**What the task asks:**
Set down the entries exactly as they appear, apart from the images, which stay out.

──────── Material supplied ────────

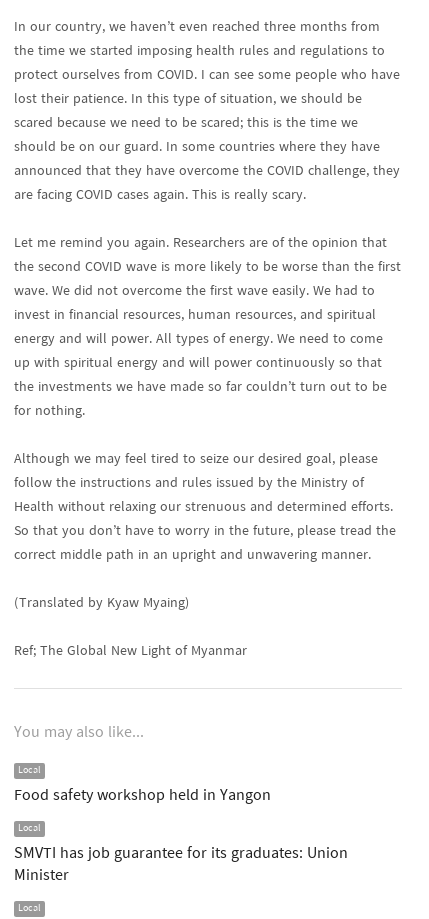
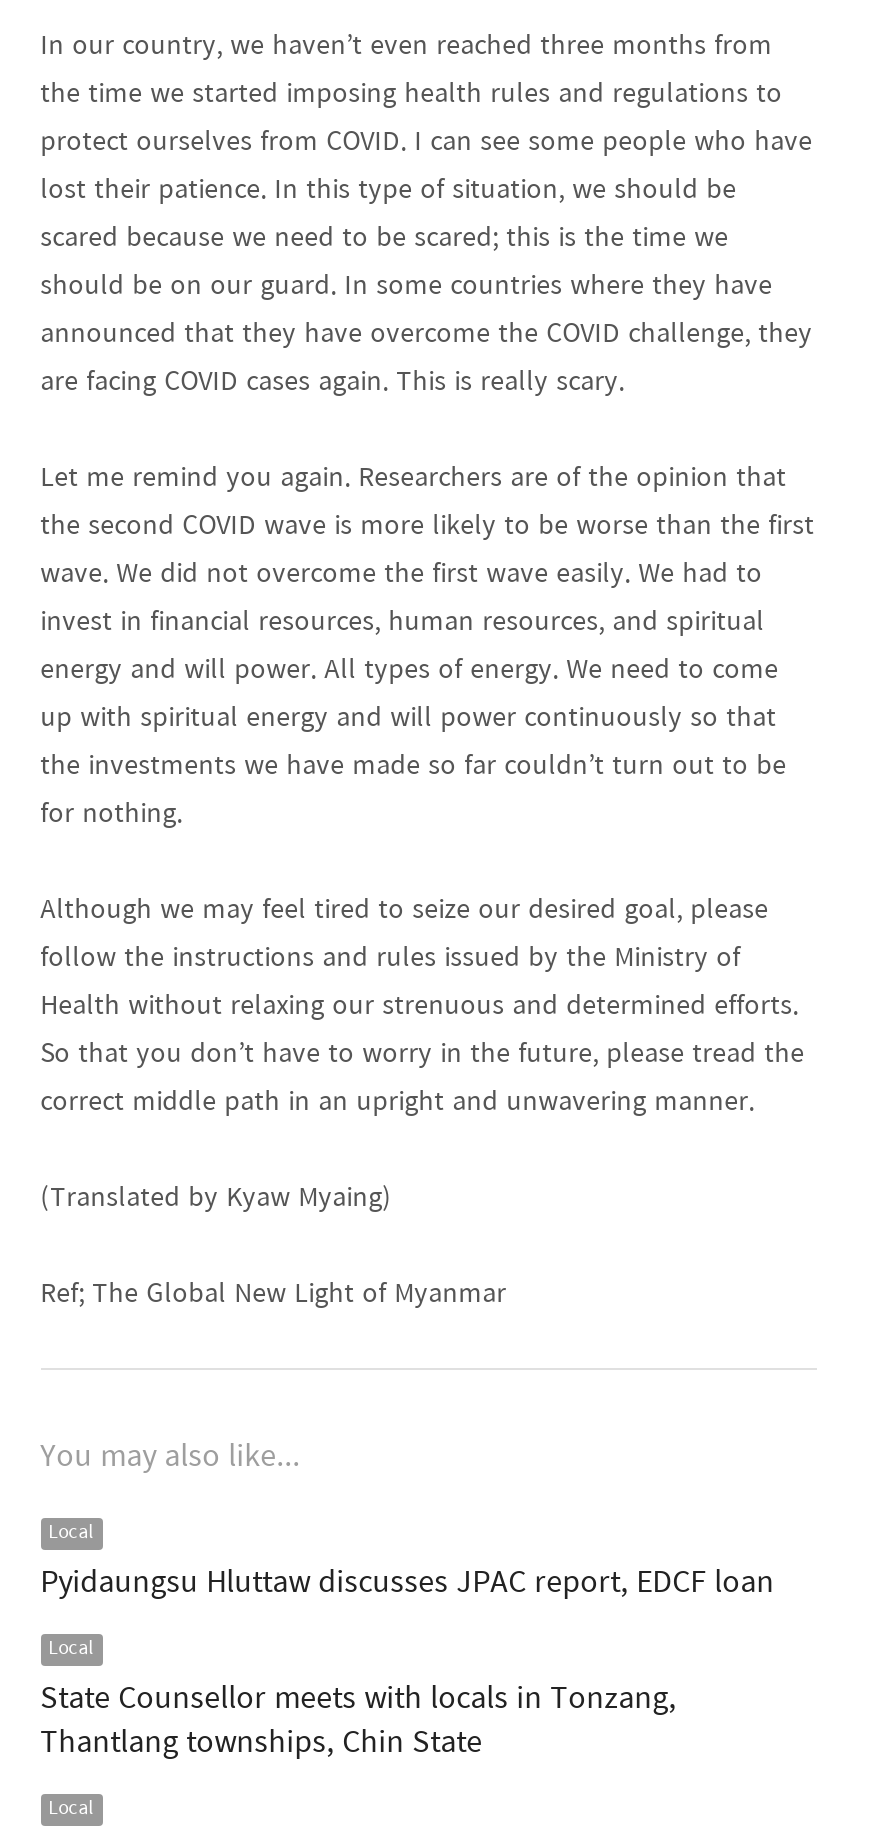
- Food safety workshop held in Yangon
+ Pyidaungsu Hluttaw discusses JPAC report, EDCF loan

- SMVTI has job guarantee for its graduates: Union
- Minister
+ State Counsellor meets with locals in Tonzang,
+ Thantlang townships, Chin State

────────

**Reply:**
- Food safety workshop held in Yangon
+ Pyidaungsu Hluttaw discusses JPAC report, EDCF loan

- SMVTI has job guarantee for its graduates: Union
- Minister
+ State Counsellor meets with locals in Tonzang,
+ Thantlang townships, Chin State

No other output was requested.